The middle term is the one beginners forget: AXI4 [9] forbids a burst from crossing a 4 KB address boundary [2], because that is the granularity at which addresses may be remapped downstream. If a burst would straddle a 4 KB line, it must be split at the boundary. The RTL computes the distance to the next boundary and clamps to it:

assign bytes_to_4k = (max_burst_bytes + next_write_addr[11:0] >= 4096)
                     ? (4096 - next_write_addr[11:0])   // would cross: clamp
                     : max_burst_bytes;                  // fits: no clamp

always_comb begin
    burst_bytes = max_burst_bytes;
    if (bytes_to_4k       < burst_bytes) burst_bytes = bytes_to_4k;
    if (line_bytes_remaining[14:0] < burst_bytes) burst_bytes = line_bytes_remaining[14:0];
    burst_awlen = compute_next_len(burst_bytes, beat_size); // bytes -> AWLEN
end

compute_num_bytes turns an (AWLEN, AWSIZE) pair into a byte count by the identity (len+1) << size; compute_next_len does the inverse, dividing a byte count by the beat width and subtracting one. They are the two halves of the same conversion, and keeping them exact is what lets the engine emit a legal AWLEN for any geometry, including the ragged final burst of a line.

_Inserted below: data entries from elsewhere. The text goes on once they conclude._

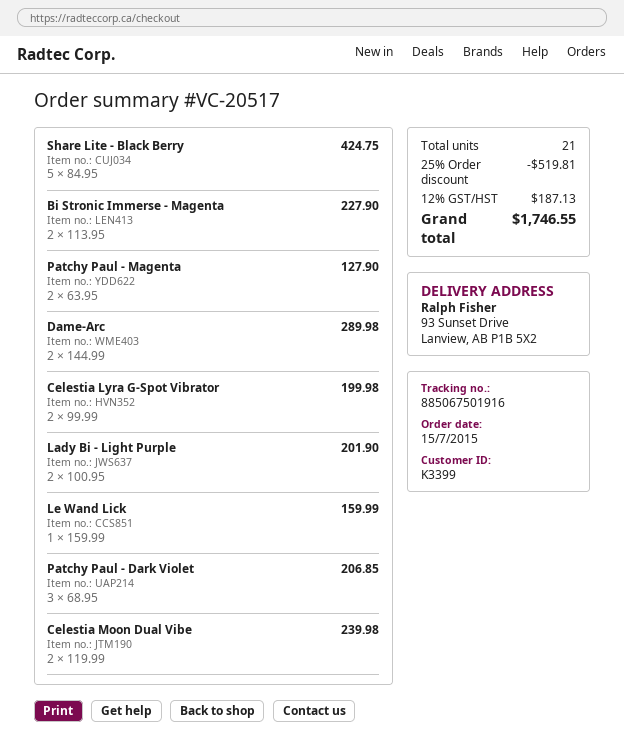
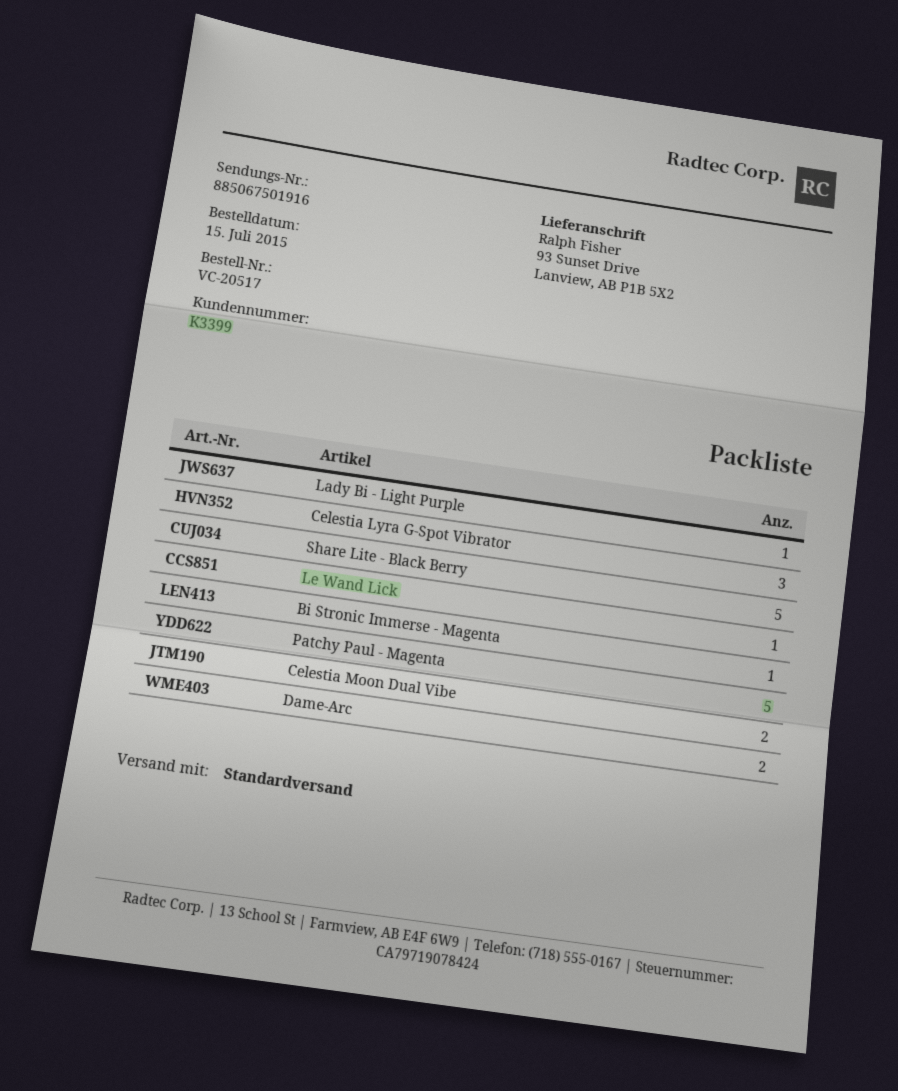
Bi Stronic Immerse - Magenta: 2 -> 1
Patchy Paul - Magenta: 2 -> 5
Celestia Lyra G-Spot Vibrator: 2 -> 3
Lady Bi - Light Purple: 2 -> 1
Patchy Paul - Dark Violet: 3 -> none

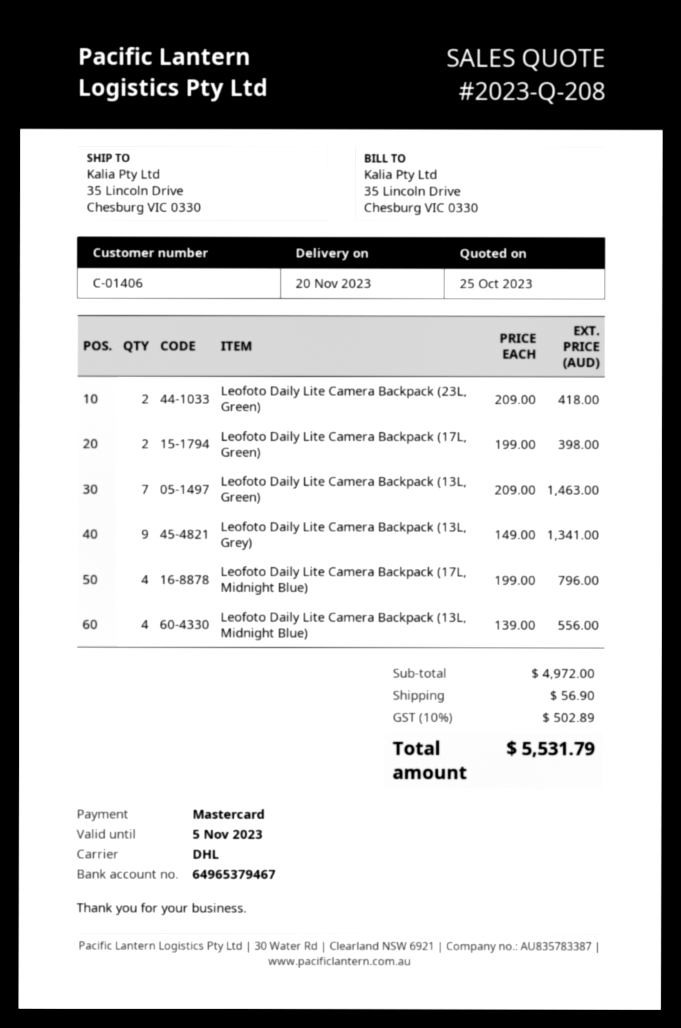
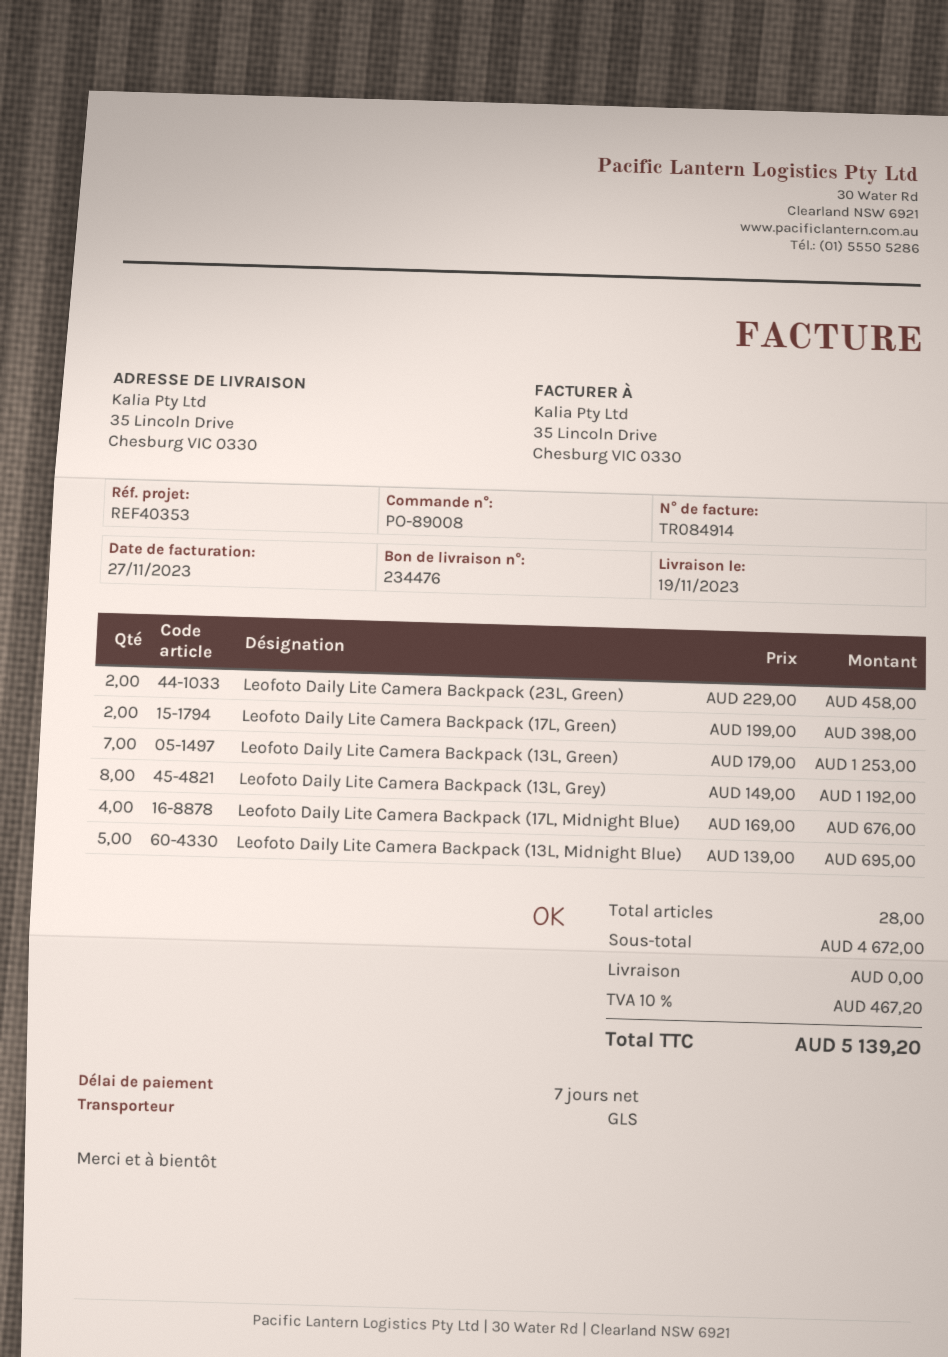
delivery date: 2023-11-20 -> 2023-11-19
shipping method: DHL -> GLS
Leofoto Daily Lite Camera Backpack (23L, Green): 2 x 209.00 = 418.00 -> 2 x 229.00 = 458.00
Leofoto Daily Lite Camera Backpack (13L, Green): 7 x 209.00 = 1463.00 -> 7 x 179.00 = 1253.00
Leofoto Daily Lite Camera Backpack (13L, Grey): 9 x 149.00 = 1341.00 -> 8 x 149.00 = 1192.00
Leofoto Daily Lite Camera Backpack (17L, Midnight Blue): 4 x 199.00 = 796.00 -> 4 x 169.00 = 676.00
Leofoto Daily Lite Camera Backpack (13L, Midnight Blue): 4 x 139.00 = 556.00 -> 5 x 139.00 = 695.00
subtotal: 4972.00 -> 4672.00
shipping: 56.90 -> 0.00
tax: 10% = 502.89 -> 10% = 467.20
total: 5531.79 -> 5139.20

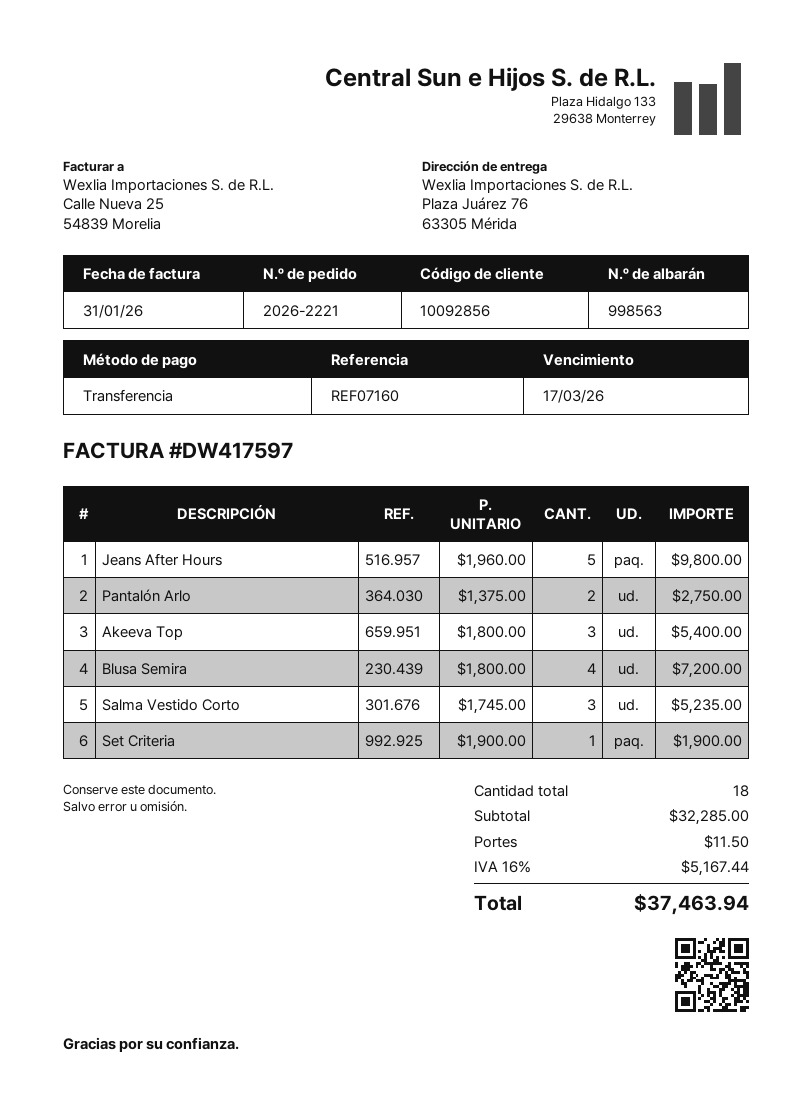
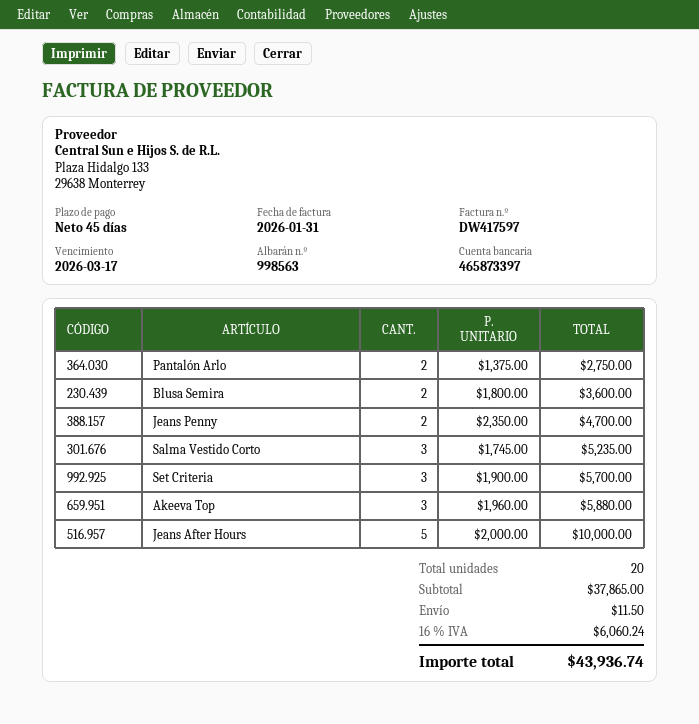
Jeans After Hours: 5 x 1960.00 = 9800.00 -> 5 x 2000.00 = 10000.00
Akeeva Top: 3 x 1800.00 = 5400.00 -> 3 x 1960.00 = 5880.00
Blusa Semira: 4 x 1800.00 = 7200.00 -> 2 x 1800.00 = 3600.00
Set Criteria: 1 x 1900.00 = 1900.00 -> 3 x 1900.00 = 5700.00
Jeans Penny: none -> 2 x 2350.00 = 4700.00
total quantity: 18 -> 20
subtotal: 32285.00 -> 37865.00
tax: 16% = 5167.44 -> 16% = 6060.24
total: 37463.94 -> 43936.74

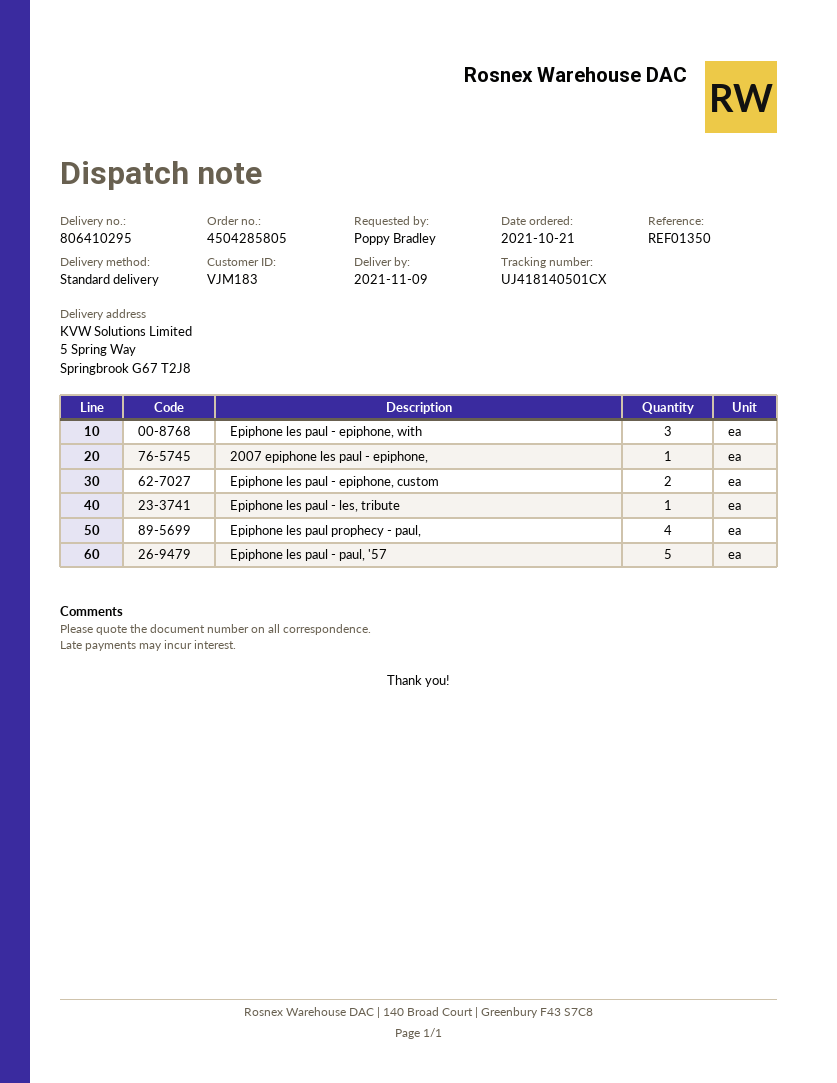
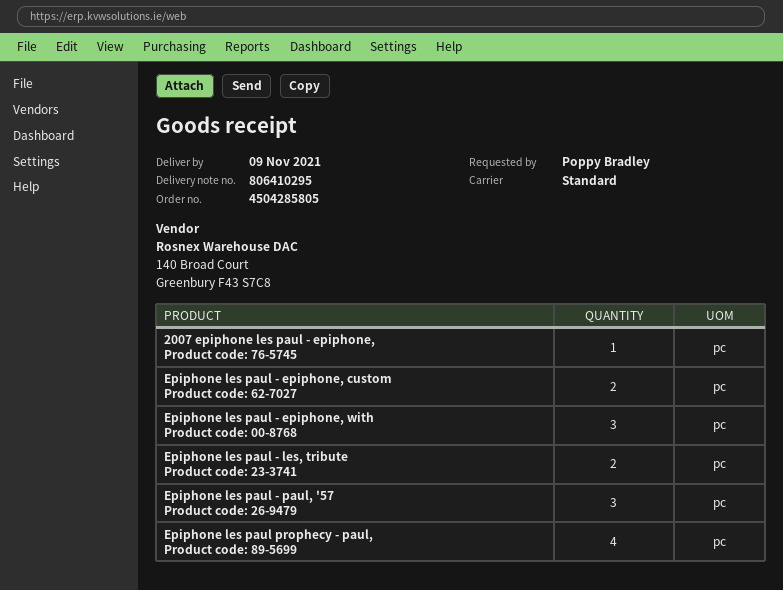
Epiphone les paul - les, tribute: 1 -> 2
Epiphone les paul - paul, '57: 5 -> 3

Pipelined bursts: hiding memory latency

A single burst, issued and then waited on, would leave the bus idle for the entire memory round-trip. The fix is to keep several bursts in flight: issue the next address while earlier data is still arriving. Both engines cap this at four outstanding bursts, but the read engine needs one extra piece of bookkeeping, because read data arrives unbidden and must have somewhere to land.

The MM2S therefore runs a credit system against its line FIFO. Every time it issues a read it reserves the beats that read will eventually return; every time a beat leaves the output it releases one. It refuses to issue a read whose data would not fit:

// reserve on issue, release on output
reserved_beats_next = reserved_beats
                    + (ar_fire     ? burst_beats : 0)
                    - (output_fire ? 1           : 0);

// only issue if it still fits the FIFO, and < 4 bursts are in flight
assign can_issue_ar = frame_busy && !schedule_complete && !ar_gap &&
                      (line_bytes_remaining != 0) &&
                      (outstanding_bursts < MAX_OUTSTANDING) &&
                      (reserved_beats + burst_beats <= FIFO_DEPTH - 1);

That last line is the whole prefetch policy in one inequality. It guarantees the FIFO can never overflow — the engine never promises more beats than it has room for — while still running as far ahead as the FIFO allows. To actually hide the latency, the beats kept in flight must cover the memory round-trip. If the read latency is L cycles and each burst is B beats, then with N outstanding bursts you have up to N × B beats buffered, so sustained full bandwidth needs

N × B  ≥  L            and        FIFO_DEPTH  ≥  N × B

With N = 4 and a 16-beat burst that is 64 beats of slack — comfortably more than a typical on-chip memory latency, which is why the engine can keep the data path busy. On real DDR, where L is larger and variable, this same inequality is the dial you turn: deeper FIFO, longer bursts, or more outstanding requests.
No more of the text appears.